= Douglas Fogle =

American art curator (born 1964)

Douglas Fogle (born 1964 or 1965) is an American art curator.

He has been a curator at Anderson Ranch Arts Center in Aspen, Colorado, Carnegie Museum of Art in Pittsburgh, Pennsylvania, and Walker Art Center in Minneapolis.
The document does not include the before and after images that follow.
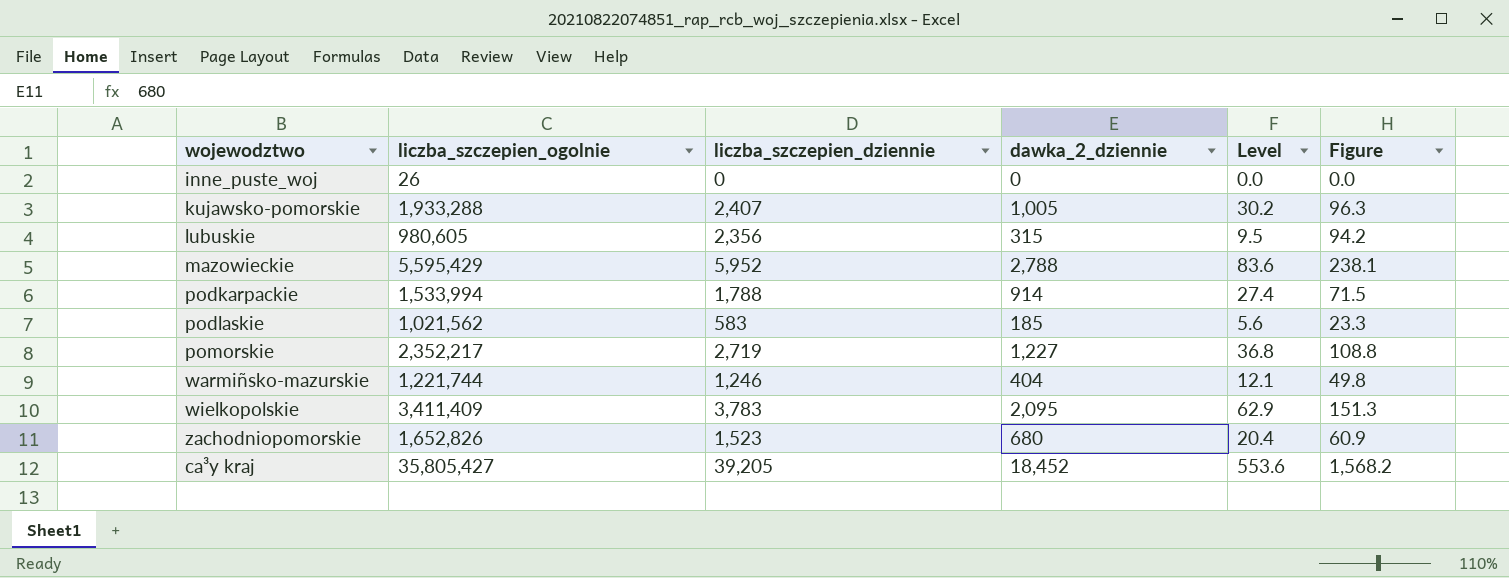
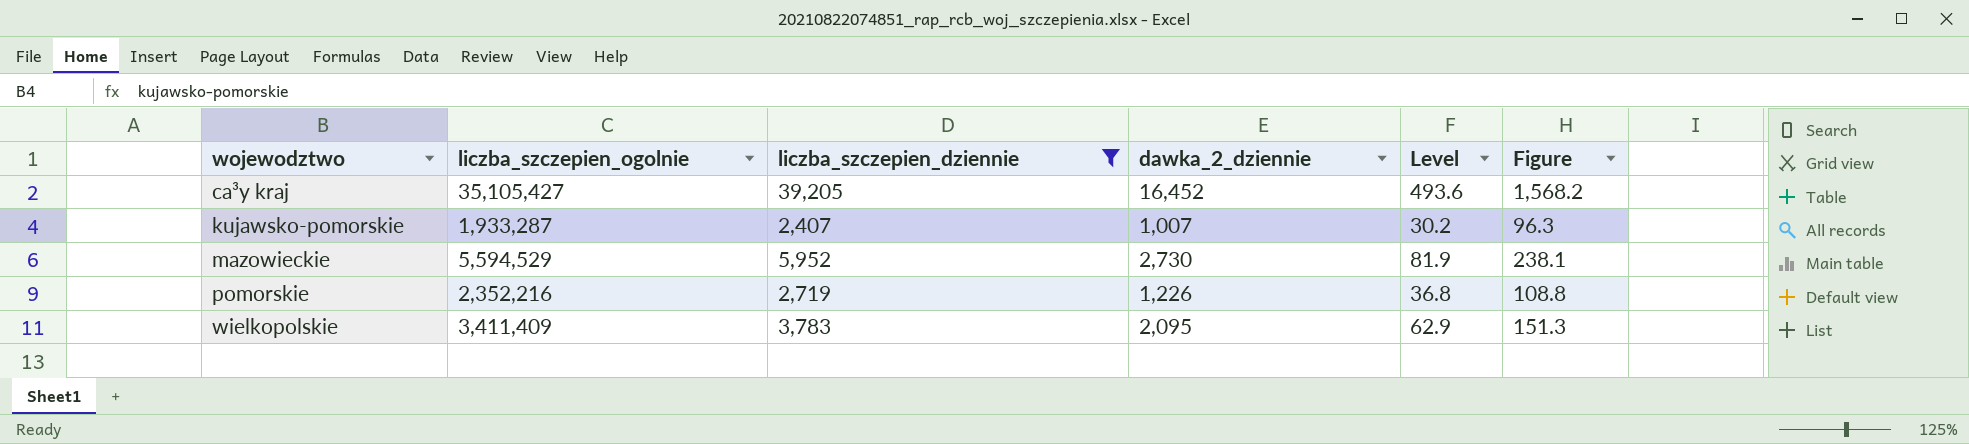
filter: none -> liczba_szczepien_dziennie >= 2,407
row order: none -> wojewodztwo ascending
ca³y kraj | liczba_szczepien_ogolnie: 35,805,427 -> 35,105,427
ca³y kraj | dawka_2_dziennie: 18,452 -> 16,452
ca³y kraj | Level: 553.6 -> 493.6
kujawsko-pomorskie | liczba_szczepien_ogolnie: 1,933,288 -> 1,933,287
kujawsko-pomorskie | dawka_2_dziennie: 1,005 -> 1,007
mazowieckie | liczba_szczepien_ogolnie: 5,595,429 -> 5,594,529
mazowieckie | dawka_2_dziennie: 2,788 -> 2,730
mazowieckie | Level: 83.6 -> 81.9
pomorskie | liczba_szczepien_ogolnie: 2,352,217 -> 2,352,216
pomorskie | dawka_2_dziennie: 1,227 -> 1,226

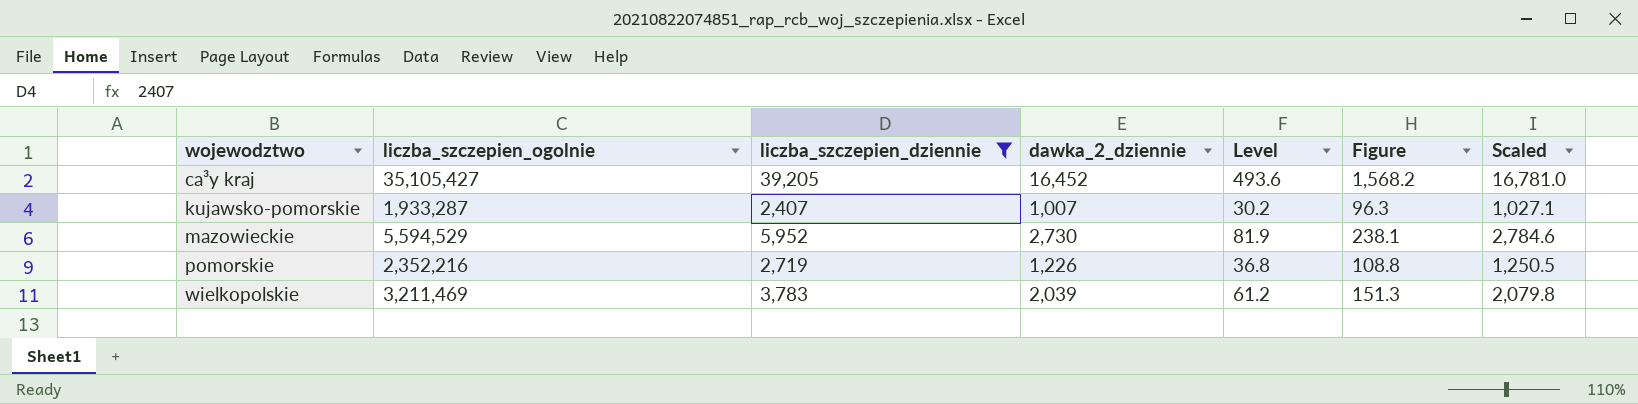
column Scaled | formula: none -> [dawka_2_dziennie] * 1.02
wielkopolskie | liczba_szczepien_ogolnie: 3,411,409 -> 3,211,469
wielkopolskie | dawka_2_dziennie: 2,095 -> 2,039
wielkopolskie | Level: 62.9 -> 61.2

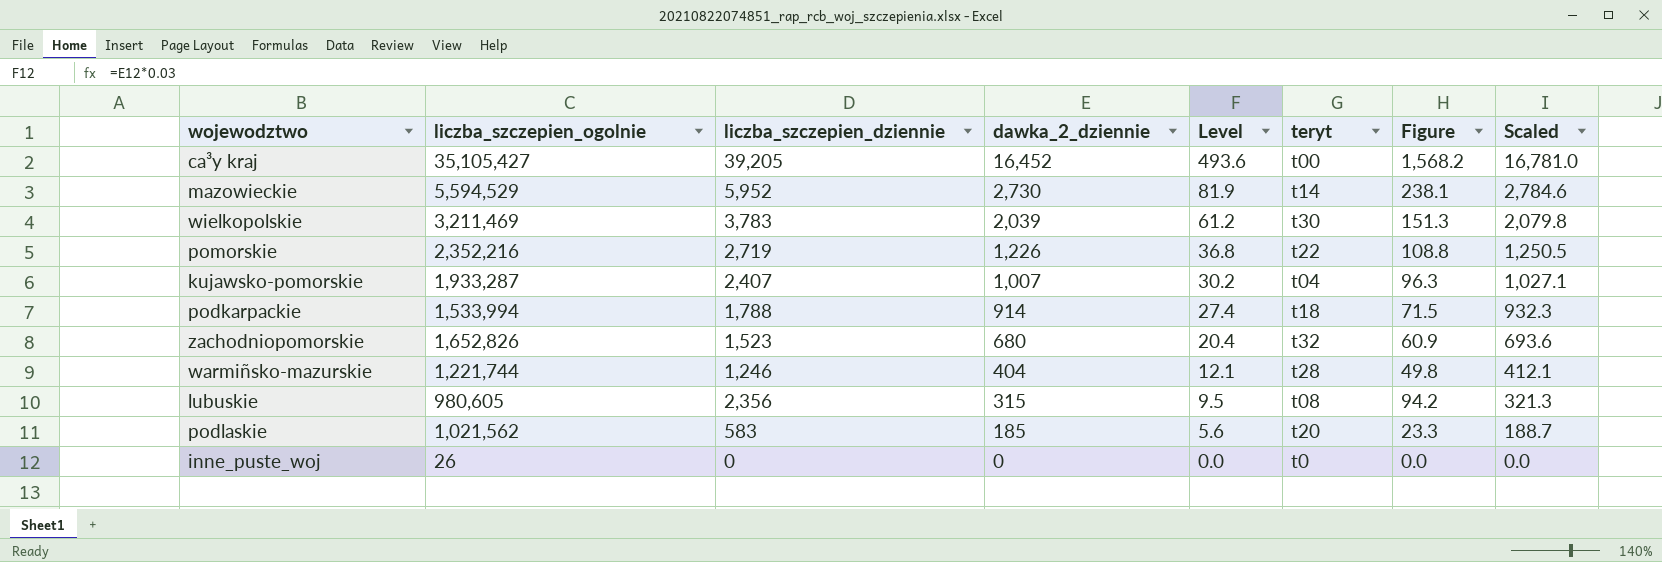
filter: liczba_szczepien_dziennie >= 2,407 -> none
row order: wojewodztwo ascending -> dawka_2_dziennie descending
column teryt | position: none -> 6

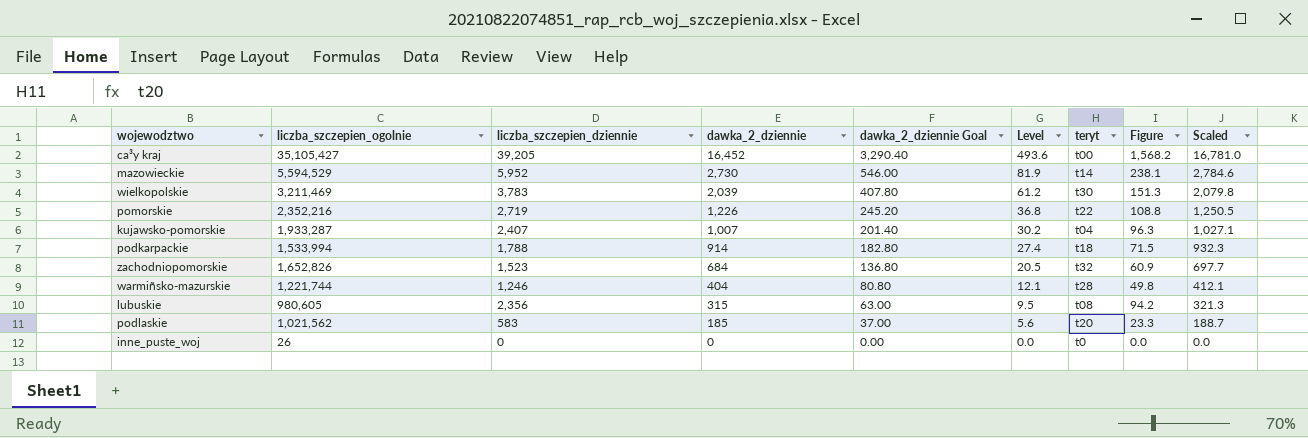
column dawka_2_dziennie Goal | formula: none -> [dawka_2_dziennie] * 0.2
zachodniopomorskie | dawka_2_dziennie: 680 -> 684
zachodniopomorskie | Level: 20.4 -> 20.5
zachodniopomorskie | Scaled: 693.6 -> 697.7

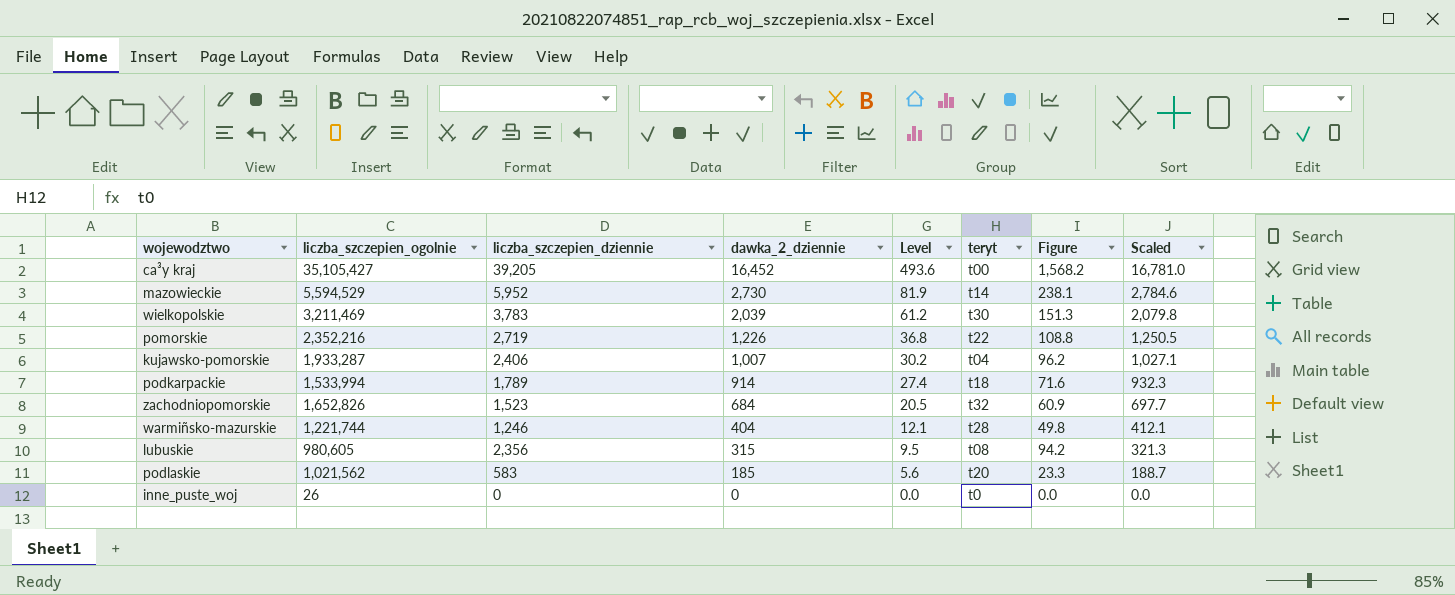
column dawka_2_dziennie Goal | formula: [dawka_2_dziennie] * 0.2 -> none
kujawsko-pomorskie | liczba_szczepien_dziennie: 2,407 -> 2,406
kujawsko-pomorskie | Figure: 96.3 -> 96.2
podkarpackie | liczba_szczepien_dziennie: 1,788 -> 1,789
podkarpackie | Figure: 71.5 -> 71.6

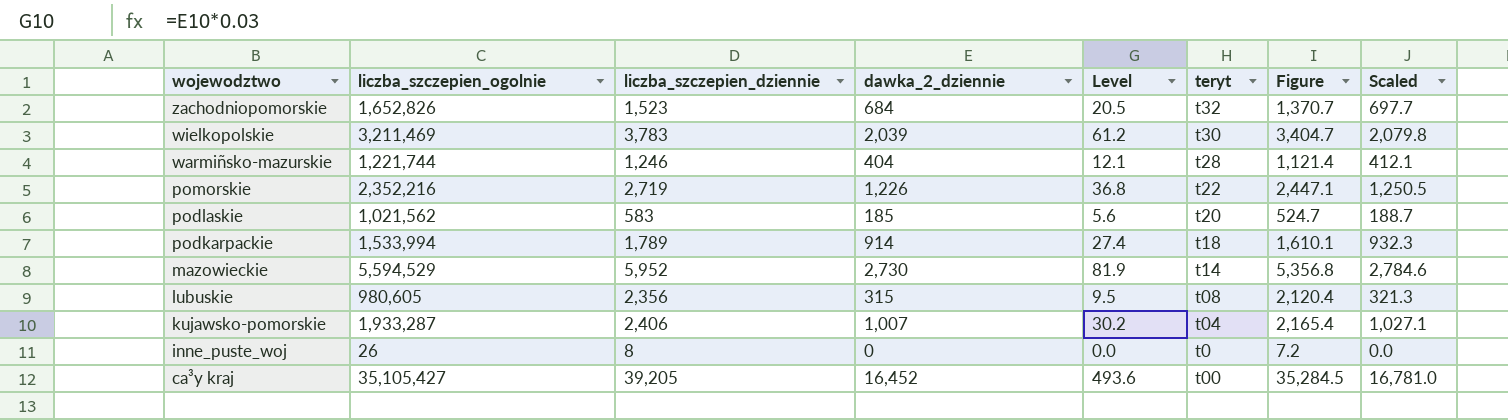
row order: dawka_2_dziennie descending -> wojewodztwo descending
column Figure | formula: [liczba_szczepien_dziennie] * 0.04 -> [liczba_szczepien_dziennie] * 0.9
inne_puste_woj | liczba_szczepien_dziennie: 0 -> 8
He was the curator of the Hammer Museum in Los Angeles, California from 2009 to 2012..

==Hammer Museum==
While Fogle was the chief curator at the Hammer museum, he added to the Hammer Contemporary Collection, including videos by Doug Aitken and Barbara Kruger, paintings by Lari Pittman and Ed Ruscha, and a large cut-paper silhouette work by Kara Walker, as well as a multimedia installation by Charles Gaines.

==Later work==
In 2025, he was the curator of Marlene Dumas: Cycladic Blues at the Museum of Cycladic Art, Athens, Greece and Friends in a Field: Conversations with Raoul De Keyser at Mu.ZEE, Ostend, Belgium. In 2022 to 2025, he curated Thomas Demand: The Stutter of History at UCCA Edge, Shanghai, which also showed at Jeu de Paume, Paris in 2023, Israel Museum, Jerusalem in 2023, Museum of Fine Arts Houston in 2024, and Taipei Museum of Fine Arts in 2025.
In 2026, he curated an exhibit of the films of Bruce Conner at the Marciano Art Foundation.